En las pinturas de Virgilio que podemos apreciar en la primera sala “percibimos el abandono de los formatos tradicionales –como escribió Juan Acha de uno de los homólogos de Virgilio Gómez, José Tola, pintor peruano, por cierto–. Las siluetas irregulares reflejadas en la mayoría de los trabajos de Virgilio muestran, a la manera de Tola, “un dinámico contrapunto de formas y colores que, en términos semióticos, acentúan la composición” que el receptor se encarga de dilucidar. Dice Acha de Tola: «La “ternura” se ha tornado belleza rítmica y los colores se han encendido sin devenir ornamentales: son dinámicos más que bellos o bellos por dinámicos». Observen ustedes más detenidamente las pinturas de Virgilio. La belleza rítmica extiende los vínculos con el gusto sereno y dominado del artista. Si acaso hay un gesto de espanto tras el primer golpe de vista no es para fines de horrores subjetivos ni la casualidad de diablo. La dramaticidad lograda en unos cuantos trazos hablan de un pintor versado en conjuntar causa y efecto como elementos estructurales o configurativos. De ahí la emoción y todos los enigmas que la simplicidad confiere después de pasar 50 años de la vida pintando día con día.

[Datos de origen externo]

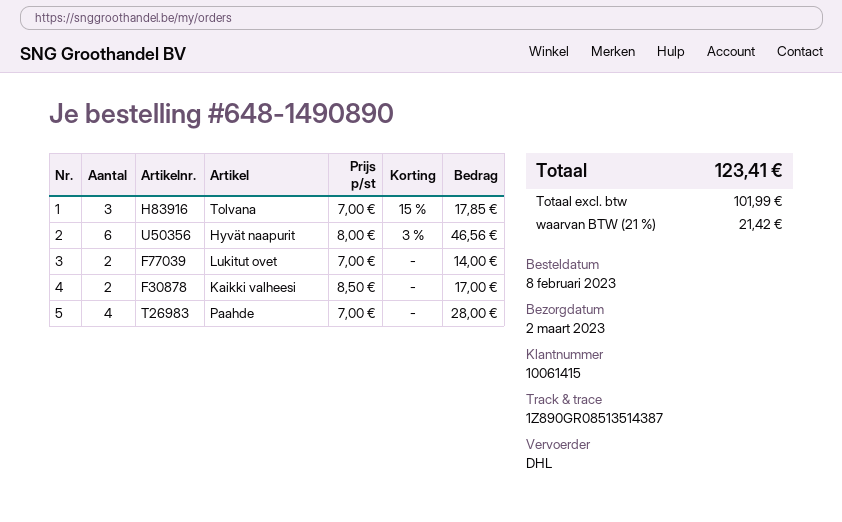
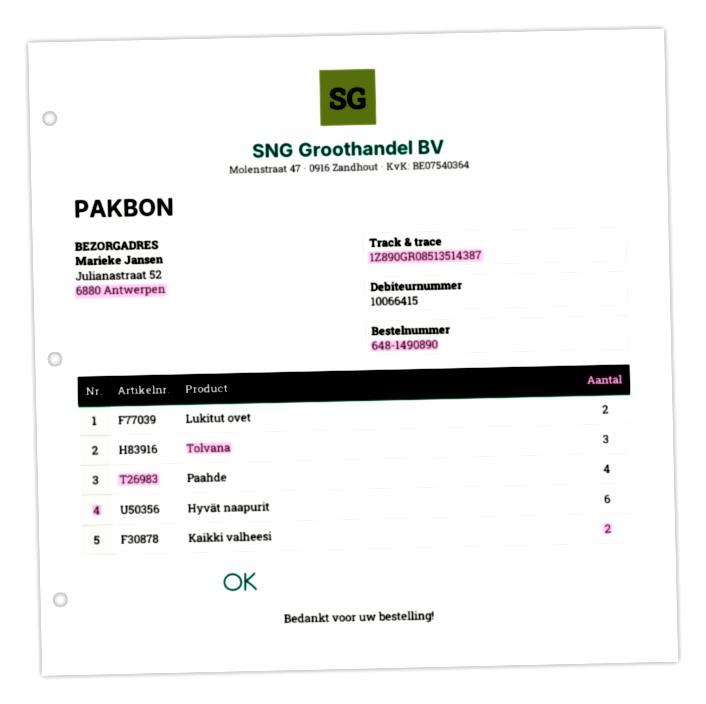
customer number: 10061415 -> 10066415

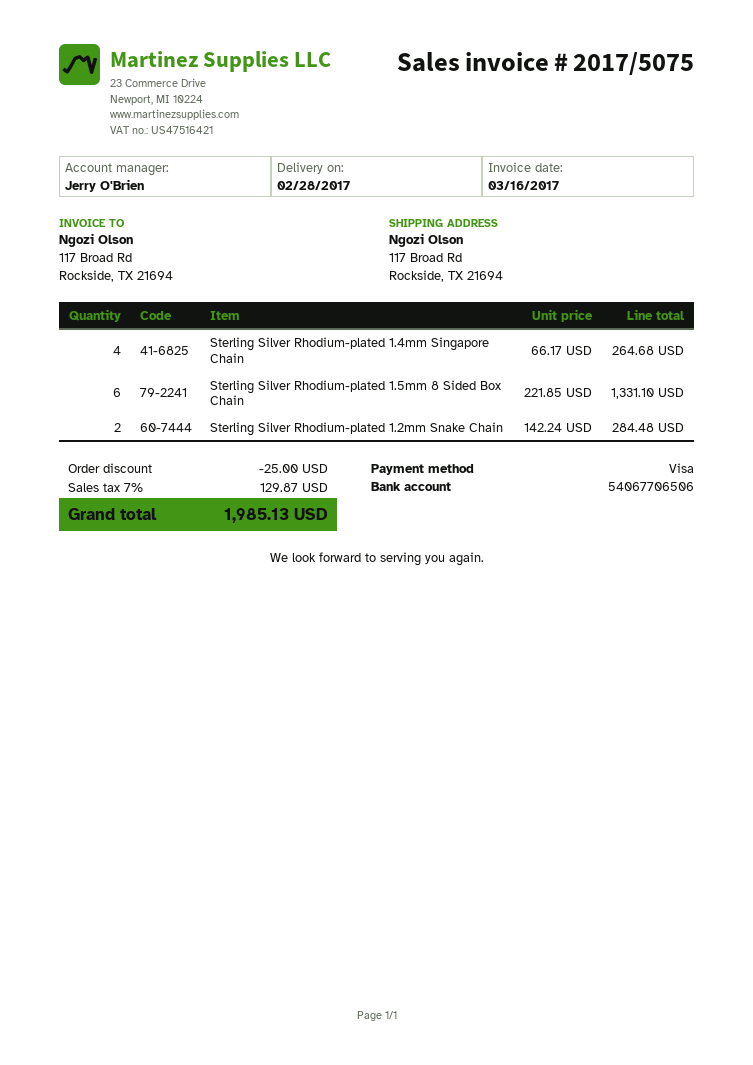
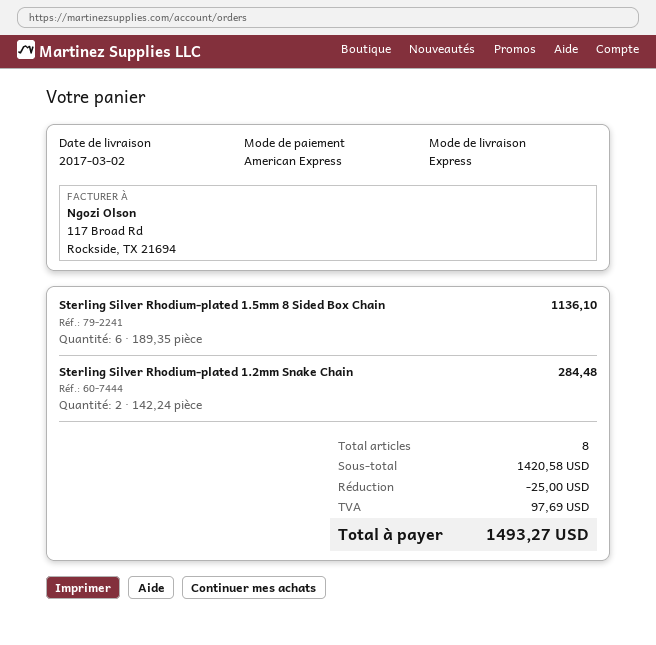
delivery date: 2017-02-28 -> 2017-03-02
payment method: Visa -> American Express
Sterling Silver Rhodium-plated 1.4mm Singapore Chain: 4 x 66.17 = 264.68 -> none
Sterling Silver Rhodium-plated 1.5mm 8 Sided Box Chain: 6 x 221.85 = 1331.10 -> 6 x 189.35 = 1136.10
tax: 129.87 -> 97.69
total: 1985.13 -> 1493.27

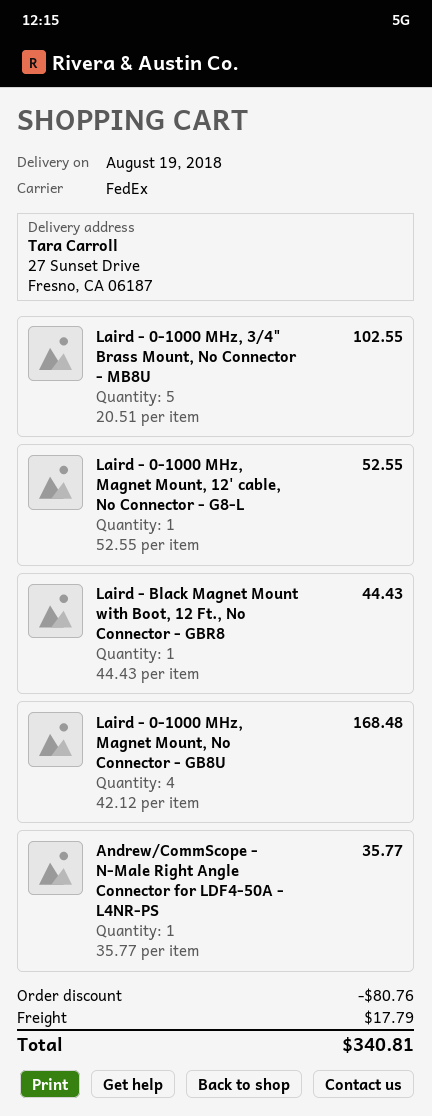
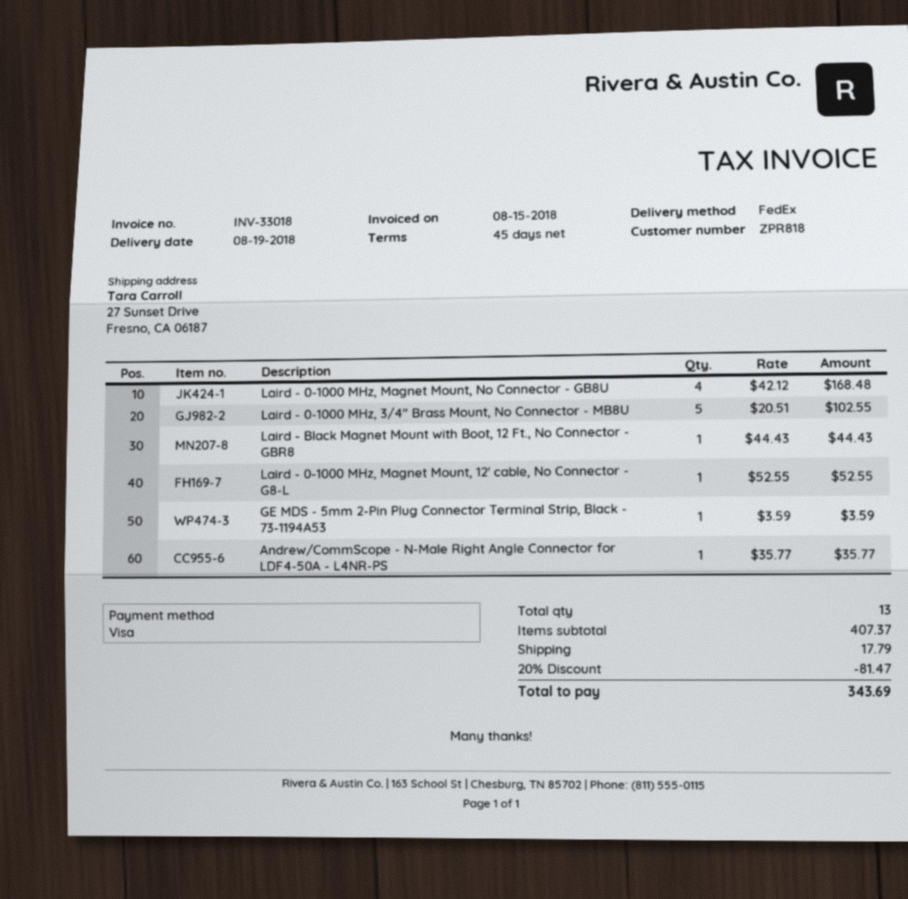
GE MDS - 5mm 2-Pin Plug Connector Terminal Strip, Black - 73-1194A53: none -> 1 x 3.59 = 3.59
discount: 80.76 -> 81.47
total: 340.81 -> 343.69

Simple y profundo. Esos dos elementos que nos dejan en el desconcierto. Eso era su pintura, pero ¿qué realmente quería expresar Virgilio con su obra? Es cierto que falta un libro que relate la crónica de su vida y labor artística. En este momento, no obstante, creo que estamos cerrando el círculo que él mismo con pincel en mano y el lienzo en blanco diera inicio con el primer día de su muerte. Tal vez sus profusas grafías, sus colores con los que definía los rostros y sus vértigos fueran la forma de arrojar al abismo su potencial sentido de la vida.
El hombre nacido de mujer –dijo el patriarca Job– es de vida corta y está harto de agitación. A semejanza de una flor ha salido y es cortado, y huye como la sombra... El hombre pone fin a las tinieblas, y hasta en lo más profundo excava las piedra escondidas en densa oscuridad.